# Address and Phone numbers



## TDK (Oct 6, 2007)

Can someone supply me with Jason Perillo's/Protean's current business address and phone number? Also Chad Sutmiller/TROW in Florida. Thanks


----------



## billschwinn (Dec 17, 2008)

That is personal info, why not contact them directly through pm or e-mail?


----------



## TDK (Oct 6, 2007)

P.M. me if you have.


----------



## hanafrog (Oct 7, 2010)

Please pm me for my experiences with Protean Terrariums.


----------



## rcteem (Mar 24, 2009)

Contact Tony as he might be able to help maybe...dont know though


----------



## JJuchems (Feb 16, 2004)

Jason just got a hold of me about a Brookesia I am owed from last year. He emailed me through the dendroboard email relay service. 

Jason Juchems


----------



## Tony (Oct 13, 2008)

He has recently moved from LA to Portland and is running behind on cage orders because of it. He also has an import coming from Madagascar next week and has posted that he is not taking calls while he is travelling and getting the new animals set up. His email address and phone number have not changed.


----------



## TDK (Oct 6, 2007)

Thanks Tony--I have someone else checking for me as well becasue there is another party involved as well. By the way I got Jason's number and address from a PM.


----------



## hanafrog (Oct 7, 2010)

Hello Jason just called me and assured me that I will receive the vivs. He said he is very swamped and apologized. He said next Wednesday for delivery


----------



## Scott (Feb 17, 2004)

I sincerely hope Jason gets it all under control. The hobby needs a source of quality, custom tanks.

s


----------



## Devanny (Jul 11, 2008)

Please pm me for my experiences with Protean.


----------



## salix (Mar 28, 2008)

To avoid vendor freedback, PM me if you are considering ordering frogs. I'd be happy to tell you my experiences. No drama, just facts.

Deb


----------



## TDK (Oct 6, 2007)

Good night all and Merry Christmas.


----------



## JJuchems (Feb 16, 2004)

I wish I could work for tank. It would give me something to do over my summers besides summer school 

PM me if you want to know about my transactions with Jason. I purchased Brookesia from him.


----------



## housevibe7 (Sep 24, 2006)

I also will say, if you want to know about my experience with Protean, PM me. I'll be more than happy to let you know about it...


----------



## Boondoggle (Dec 9, 2007)

I also will say, if you want to know about my experience with Protean, PM me. I'll be more than happy to let you know about it... too.


----------



## dom (Sep 23, 2007)

I also will say, if you want to know about my experience with Protean and TROW, PM me. I'll be more than happy to let you know about it... too. 

note i said TROW as well!


----------



## NathanB (Jan 21, 2008)

Business Guide to the Mail and Telephone Order Merchandise Rule | BCP Business Center


----------



## TDK (Oct 6, 2007)

I really like this part: Merchants who violate the Rule can be sued by the FTC for injunctive relief, monetary civil penalties of up to $16,000 per violation (any time during the five years preceding the filing of the complaint), and consumer redress (any time during the three years preceding the filing of the complaint). When the mails are involved, the Postal Service also has authority to take action for problems such as non-delivery. State law enforcement agencies can take action for violating state consumer protection laws.


----------



## Brotherly Monkey (Jul 20, 2010)

I find it absolutely amazing that so much has been removed from this thread. 
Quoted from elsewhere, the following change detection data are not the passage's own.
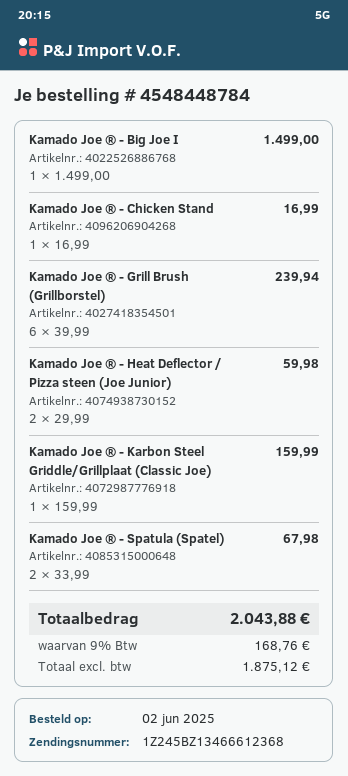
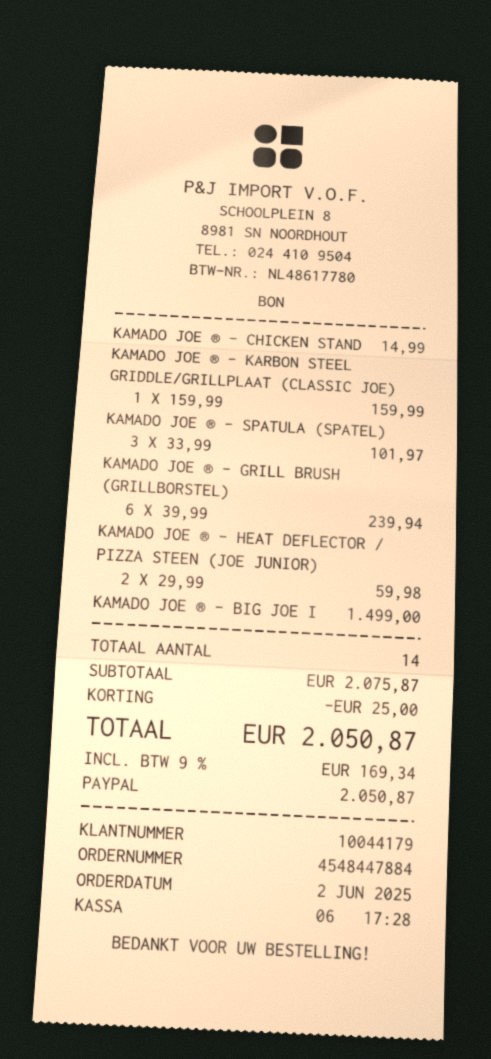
order number: 4548448784 -> 4548447884
Kamado Joe ® - Chicken Stand: 1 x 16.99 = 16.99 -> 1 x 14.99 = 14.99
Kamado Joe ® - Spatula (Spatel): 2 x 33.99 = 67.98 -> 3 x 33.99 = 101.97
discount: none -> 25.00
tax: 9% = 168.76 -> 9% = 169.34
total: 2043.88 -> 2050.87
Can I ask why such material was deemed to be removed, since the person the negative feed back was directed at isn't even a sponsor?


----------



## NathanB (Jan 21, 2008)

TDK said:


> I really like this part: Merchants who violate the Rule can be sued by the FTC for injunctive relief, monetary civil penalties of up to $16,000 per violation (any time during the five years preceding the filing of the complaint), and consumer redress (any time during the three years preceding the filing of the complaint). When the mails are involved, the Postal Service also has authority to take action for problems such as non-delivery. State law enforcement agencies can take action for violating state consumer protection laws.


Most states have similar laws, Anyone having issues like these should contact their state's attorneys office along with the ftc.


----------



## Scott (Feb 17, 2004)

The rule is no vendor feedback - not, no sponsor feedback.

s


Brotherly Monkey said:


> I find it absolutely amazing that so much has been removed from this thread.
> 
> Can I ask why such material was deemed to be removed, since the person the negative feed back was directed at isn't even a sponsor?


----------



## Brotherly Monkey (Jul 20, 2010)

Scott said:


> The rule is no vendor feedback - not, no sponsor feedback.
> 
> s



Ahh, thank you for the clarifying


----------